Melanie Bloom had many fears about her husband being in Iraq. DVT was not one of them.

"He did everything he could to stay safe," she recalls. He wore a chemical suit, and at times a flak jacket and a gas mask. "But the irony is that despite all those precautions, it was something inside his own body that took his life."

Deep Vein Thrombosis: An Unrecognized Danger

Like most people in the U.S., Bloom knew nothing about the condition. "Prior to the midnight phone call when I found out that David had passed away," Bloom says, "I had never, ever heard of DVT."

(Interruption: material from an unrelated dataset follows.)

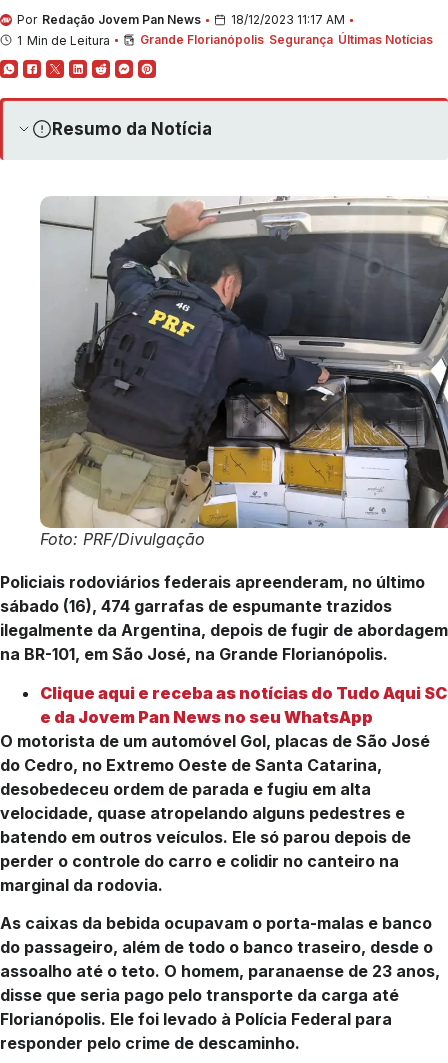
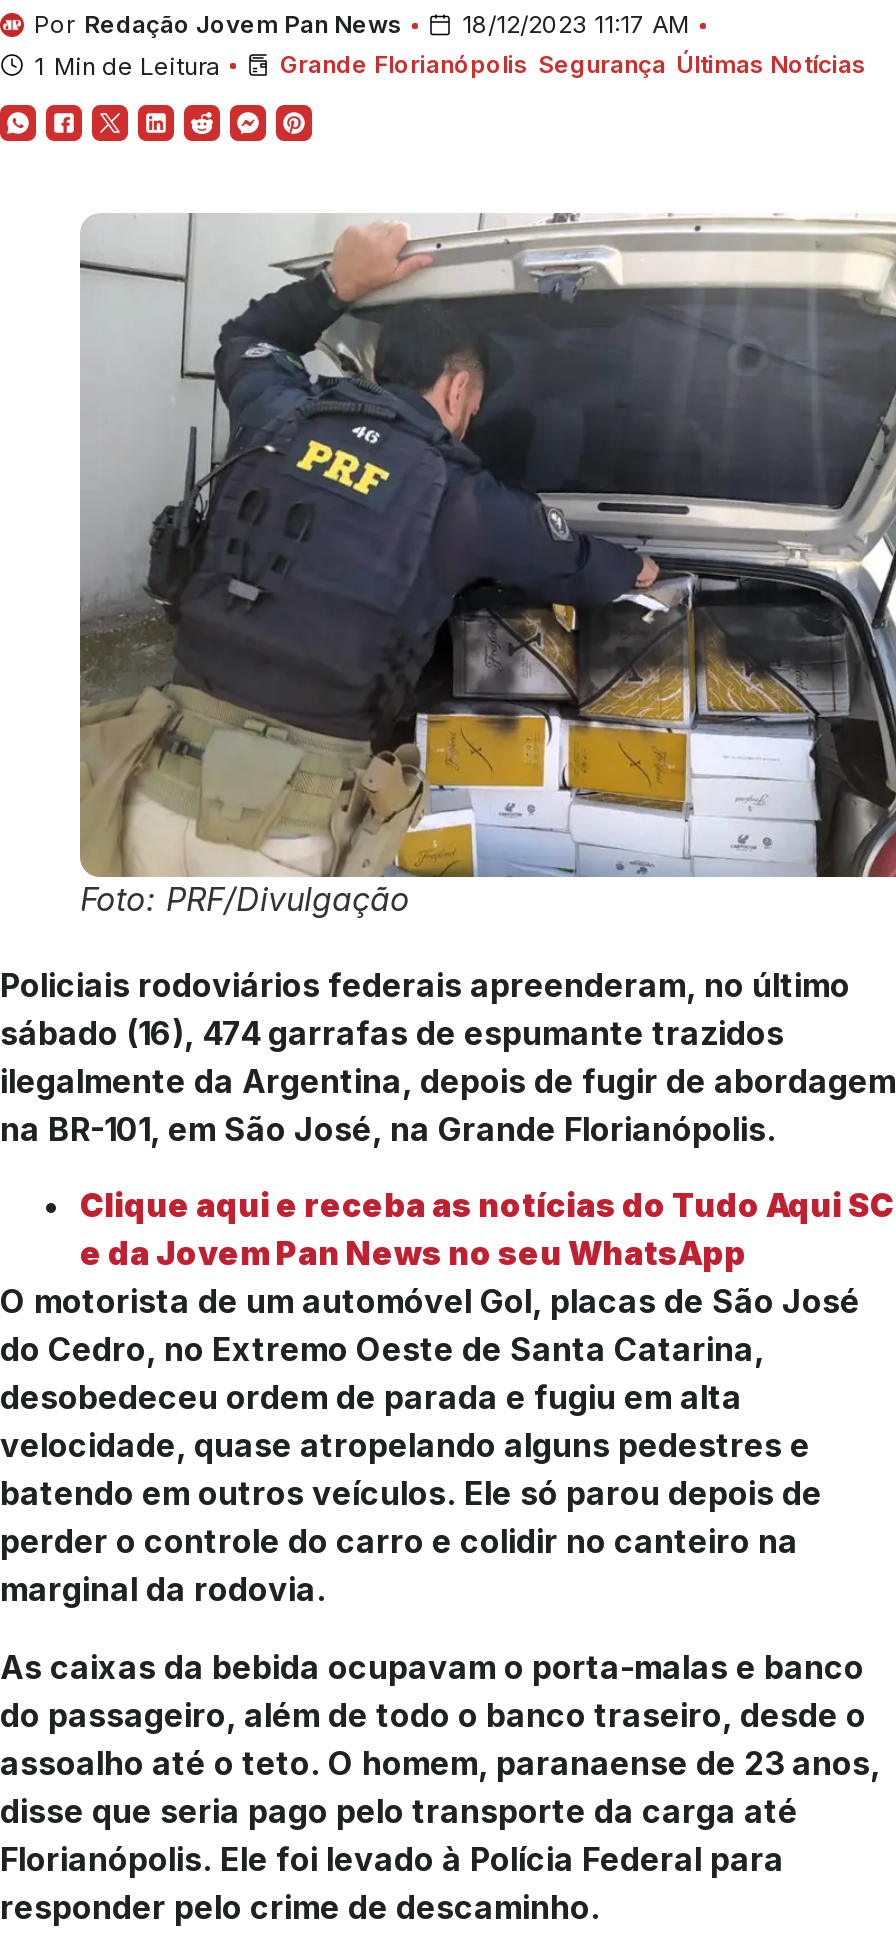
- Resumo da Notícia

A 2002 survey conducted by the American Public Health Association found that 74% of U.S. adults knew little or nothing about it. But everyone needs to be aware. Tragically, David Bloom's story is not unusual. Every year, 2 million people get deep vein thrombosis and up to 200,000 of them die.

"DVT kills more people every year than AIDS, breast cancer, and motor vehicle accidents combined," says Geno J. Merli, MD, director of internal medicine at Jefferson Medical College in Philadelphia. "Most patients, and even many physicians, don't realize that."

"There's no question that DVT is underreported," says Samuel Z. Goldhaber, MD, a professor of medicine at Harvard Medical School and cardiologist at Brigham and Women's Hospital in Boston. "For every one case that we know about, there are probably five that we don't."

The tragedy is that most of those deaths could have been avoided with simple precautions or treatment. According to the American Public Health Association, deaths from deep vein thrombosis may be the most common preventable cause of hospital death.

But not enough people -- or doctors -- are truly aware of the risks.